With Sustained Ceasefire, Kachikwu Forecasts 2mbpd Oil Output by December


• Marketers sourcing forex for import at N313/$, says NNPC source

Chineme Okafor in Abuja
The Minister of State for Petroleum Resources, Dr. Ibe Kachikwu has said Nigeria could end the year averaging a daily crude oil production of 2 million barrels per day (mbpd) from her oil fields, if the ceasefire on production disruptions declared by militants in the Niger Delta region is sustained.

Kachikwu said so far the ceasefire has enabled production from oil fields in the region to come up to 1.75mbpd, he added that this however is expected to rise to 1.8mbpd by October and then 2mbpd by December.
He stated these in a presentation made at the recent presidential quarterly business meeting with private sector stakeholders in Abuja. Though he was reportedly represented by his Senior Technical Adviser, Johnson Awoyemi, a copy of his presentation was made available to THISDAY.

Until a recent ceasefire on production disruption was reportedly extracted from the militants by traditional rulers and other stakeholders in the Niger Delta, Nigeria’s oil output had consistently dropped, allowing Angola to overtake it as Africa’s top oil producer.

The drop also created some shortfalls in the country’s revenue projections in its 2016 national budget. Kachikwu however said at the meeting that given the country’s budget production target of 2.2mbpd, its production was still about 29 per cent short of expectation.
He said this gap would have to be closed quickly for Nigeria to be able to meet the targets in the budget, adding that while the ceasefire offered such opportunity, stakeholders in the country have to ensure that it is maintained.

The minister also said the crisis in the Niger Delta had shut in about 2.5 billion cubic feet of gas per day (bcf/d) from being produced. He said about 60 per cent of gas (850 million scuf/d) that should go to the country’s power sector has also being shut in.
“It is a developing situation and not just one element that impact the market place- you have Platt and the forex rate. What we have had in the past few months and up to this week is typical and fluctuates but largely we have been lucky that Platt has cushioned the effects of forex and deterioration in the value of naira against the dollar,” he added.

Meanwhile, a highly placed source in the Nigerian National Petroleum Corporation (NNPC) has told THISDAY that oil marketers who import petrol into the country are still being protected from the vagaries of the naira/dollar exchange rates by the Central Bank of Nigeria (CBN) and International Oil Companies (IOCs).
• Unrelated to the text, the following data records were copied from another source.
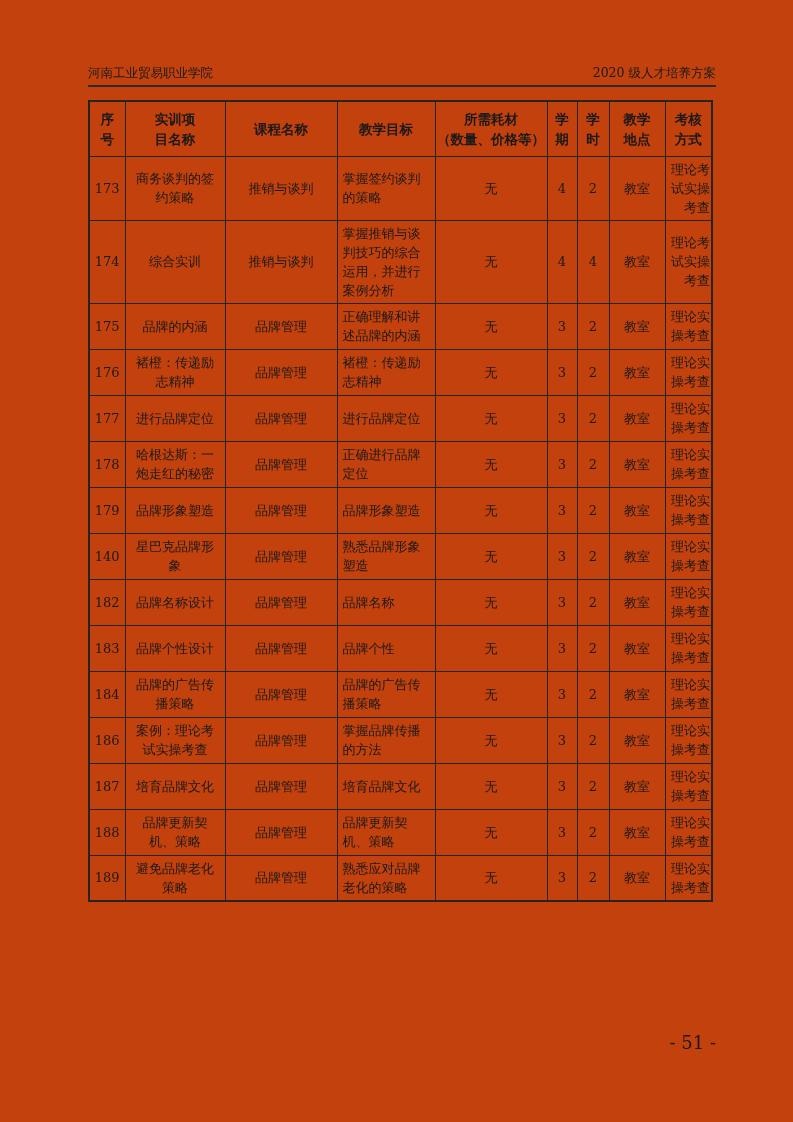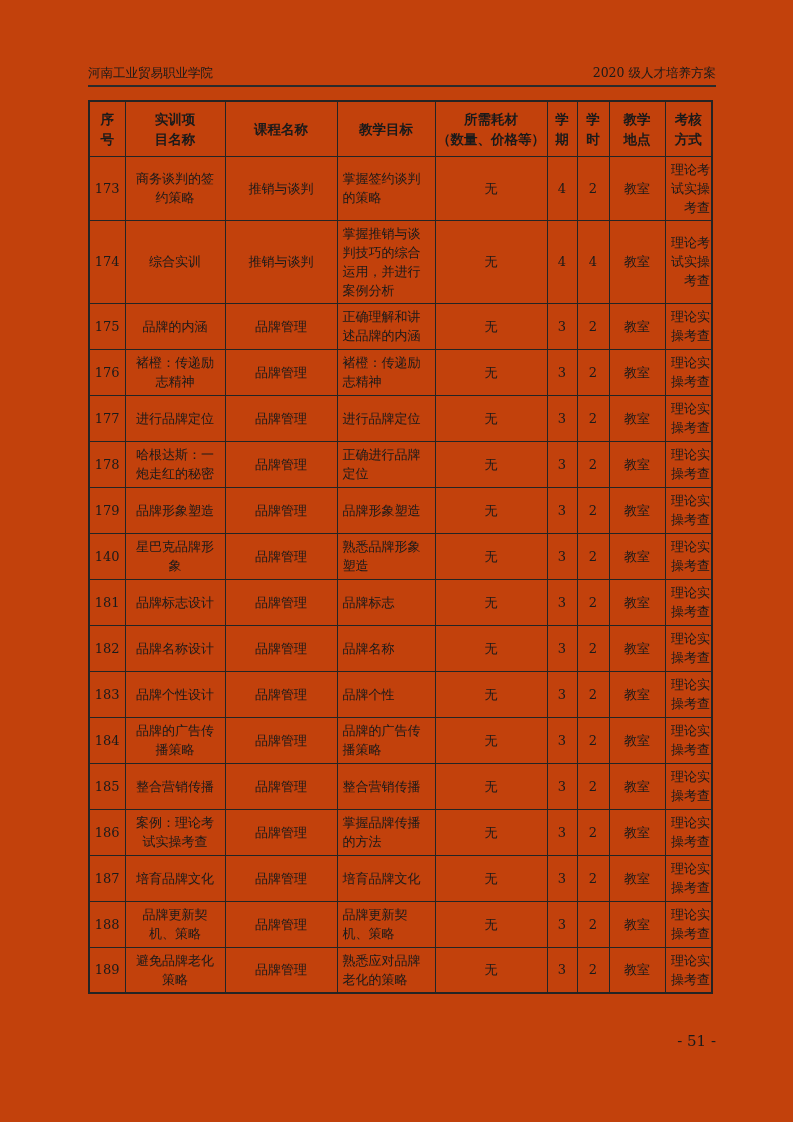--- a/index.html
+++ b/index.html
@@ -73,21 +73,21 @@
   td.col-project { text-align: center; padding: 3px 5px; }
   td.col-project.center { text-align: center; }
   td.col-goal { text-align: left; padding: 3px 5px; }
   td.col-assessment { text-align: right; padding: 3px 1px; }
   .page-footer {
     position: absolute;
     top: 1032px;
     left: 0;
     width: 716px;
     text-align: right;
-    font-size: 15px;
+    font-size: 18px;
   }
 </style>
 </head>
 <body>
 
 <div class="page">
 
   <div class="page-header">
     <span>河南工业贸易职业学院</span>
     <span>2020 级人才培养方案</span>
@@ -208,31 +208,20 @@
           <td class="col-project">星巴克品牌形象</td>
           <td class="col-course">品牌管理</td>
           <td class="col-goal">熟悉品牌形象塑造</td>
           <td class="col-materials">无</td>
           <td class="col-semester">3</td>
           <td class="col-hours">2</td>
           <td class="col-location">教室</td>
           <td class="col-assessment">理论实操考查</td>
         </tr>
         <tr>
-          <td class="col-index">181</td>
-          <td class="col-project center">品牌标志设计</td>
-          <td class="col-course">品牌管理</td>
-          <td class="col-goal">品牌标志</td>
-          <td class="col-materials">无</td>
-          <td class="col-semester">3</td>
-          <td class="col-hours">2</td>
-          <td class="col-location">教室</td>
-          <td class="col-assessment">理论实操考查</td>
-        </tr>
-        <tr>
           <td class="col-index">182</td>
           <td class="col-project center">品牌名称设计</td>
           <td class="col-course">品牌管理</td>
           <td class="col-goal">品牌名称</td>
           <td class="col-materials">无</td>
           <td class="col-semester">3</td>
           <td class="col-hours">2</td>
           <td class="col-location">教室</td>
           <td class="col-assessment">理论实操考查</td>
         </tr>
@@ -252,31 +241,20 @@
           <td class="col-project">品牌的广告传播策略</td>
           <td class="col-course">品牌管理</td>
           <td class="col-goal">品牌的广告传播策略</td>
           <td class="col-materials">无</td>
           <td class="col-semester">3</td>
           <td class="col-hours">2</td>
           <td class="col-location">教室</td>
           <td class="col-assessment">理论实操考查</td>
         </tr>
         <tr>
-          <td class="col-index">185</td>
-          <td class="col-project center">整合营销传播</td>
-          <td class="col-course">品牌管理</td>
-          <td class="col-goal">整合营销传播</td>
-          <td class="col-materials">无</td>
-          <td class="col-semester">3</td>
-          <td class="col-hours">2</td>
-          <td class="col-location">教室</td>
-          <td class="col-assessment">理论实操考查</td>
-        </tr>
-        <tr>
           <td class="col-index">186</td>
           <td class="col-project">案例：理论考试实操考查</td>
           <td class="col-course">品牌管理</td>
           <td class="col-goal">掌握品牌传播的方法</td>
           <td class="col-materials">无</td>
           <td class="col-semester">3</td>
           <td class="col-hours">2</td>
           <td class="col-location">教室</td>
           <td class="col-assessment">理论实操考查</td>
         </tr>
The source was responding to the paper’s enquiries on the downstream market’s current fundamentals given that the Petroleum Products Pricing and Regulatory Agency (PPPRA) had last updated its pricing template in May while the exchange rate has continued to fluctuate.
He explained that oil marketers who import products do that with the support of the CBN and IOCs, and that they get forex at the official interbank rate of N310-313 to a dollar, and that there was no government subsidy as assumed. “If FX is going up and Platt is coming down, (Platt is international cargo price), then there is an offset and ultimately, we are still within the N145 band and marketers do not have a reason to go for a higher price.

“Of course, we also look at two markets – Rotterdam which is basis for pricing international cargos in Europe and European cargoes coming to Africa, and then West Africa Lome, which is a small market but have for several reasons kept a lower price than Portugal.

“Depending on where you are sourcing your products from, the combination of lower cargo price and associated costs has kept it within the band. The essence of the band in the first place is to accommodate such fluctuations, which is why when you drive around, you see different prices depending on marketers’ appetite for margins,” he said.

According to him, “That band of N135-145 was built at a time forex was around N280-320 a dollar, and they continue to source forex at that rate. We still have the IOCs and supported by the Central Bank, so the forex that oil marketers get is not at the black market rate but at more or less the interbank rates which is usually N313, N310 to a dollar.”

When asked what the minister and marketers agreed on the last time they met in Abuja, he said: “The only thing that continues to be a challenge is the FX and that is down to the Niger Delta issue because if we can sell more and bring more dollars into the country, the better for us.

“We have a responsibility to continue to ensure that there are improvements in the business environment for the operators, because it is when there are unfavourable circumstances that they may be tempted to take the short cut. Together with the CBN and PPPRA, we are working out ways to continue to do these things.”